TWT logo

Together We Teach
Reading Room

Take time to read.
Reading is the
fountain of wisdom.

| Home | Reading Room TARZAN of the Apes

TARZAN of the Apes
by Edgar Rice Burroughs

< BACK    NEXT >



Chapter 12

Man's Reason

There was one of the tribe of Tarzan who questioned his

authority, and that was Terkoz, the son of Tublat, but he

so feared the keen knife and the deadly arrows of his new

lord that he confined the manifestation of his objections to

petty disobediences and irritating mannerisms; Tarzan knew,

however, that he but waited his opportunity to wrest the

kingship from him by some sudden stroke of treachery, and

so he was ever on his guard against surprise.

For months the life of the little band went on much as it

had before, except that Tarzan's greater intelligence and his

ability as a hunter were the means of providing for them

more bountifully than ever before. Most of them, therefore,

were more than content with the change in rulers.

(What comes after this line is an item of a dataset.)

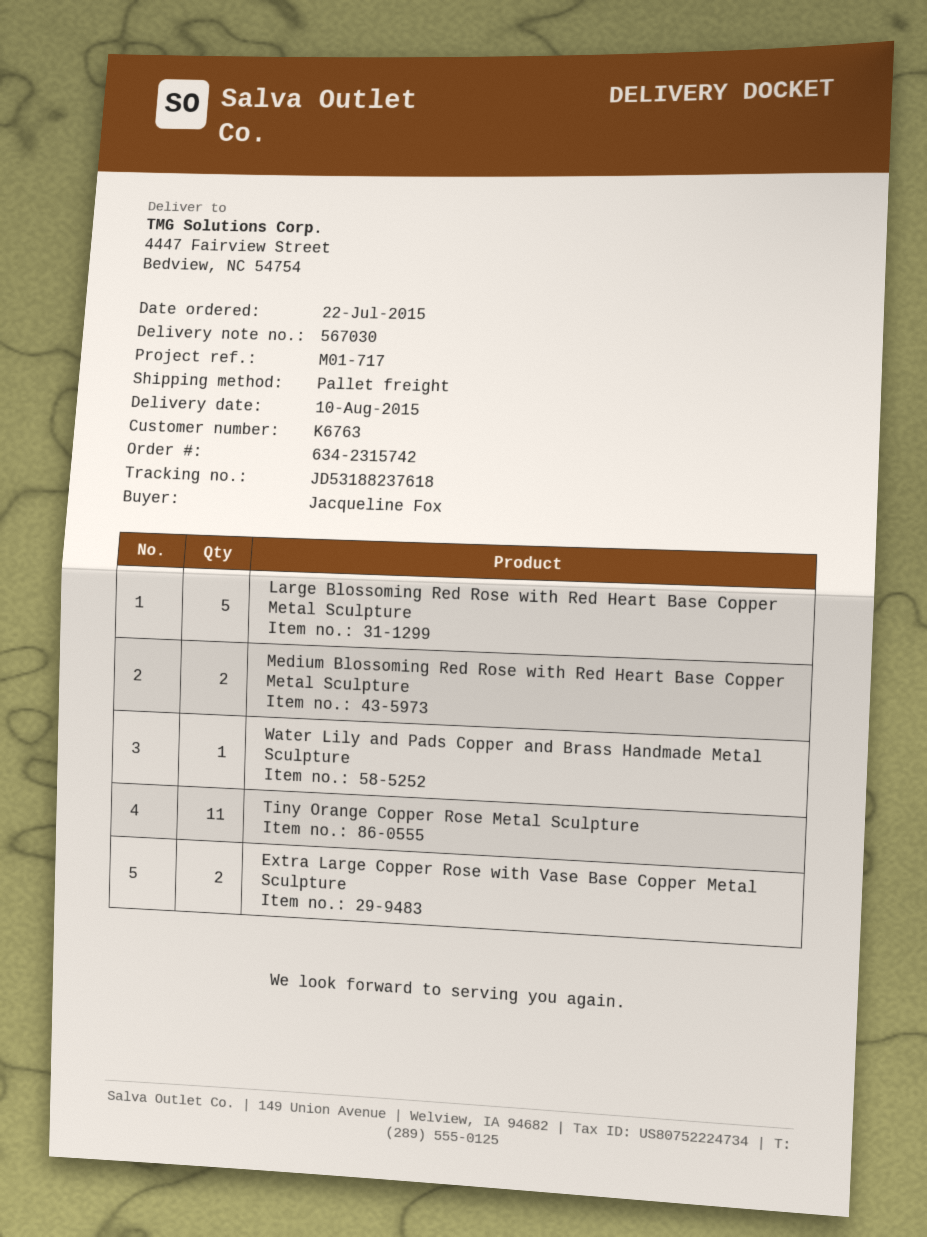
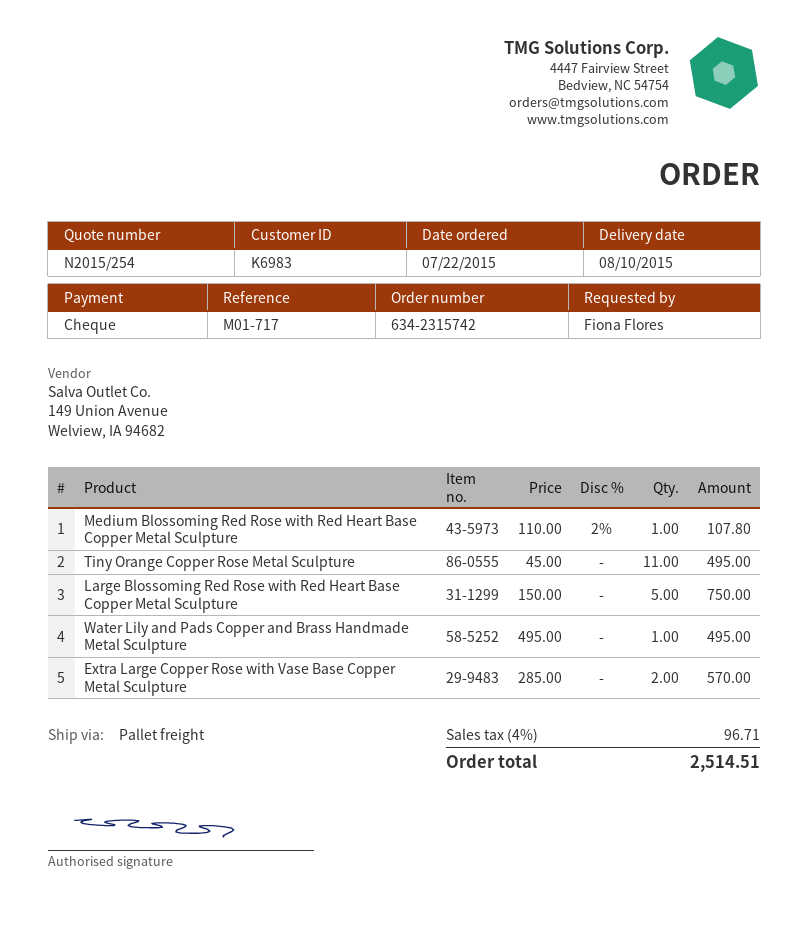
customer number: K6763 -> K6983
ordered by: Jacqueline Fox -> Fiona Flores
Medium Blossoming Red Rose with Red Heart Base Copper Metal Sculpture: 2 -> 1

Tarzan led them by night to the fields of the black men,

and there, warned by their chief's superior wisdom, they ate

only what they required, nor ever did they destroy what they

could not eat, as is the way of Manu, the monkey, and of

most apes.

So, while the blacks were wroth at the continued pilfering

of their fields, they were not discouraged in their efforts to

cultivate the land, as would have been the case had Tarzan

permitted his people to lay waste the plantation wantonly.

During this period Tarzan paid many nocturnal visits to the

village, where he often renewed his supply of arrows. He

soon noticed the food always standing at the foot of the tree

which was his avenue into the palisade, and after a little, he

commenced to eat whatever the blacks put there.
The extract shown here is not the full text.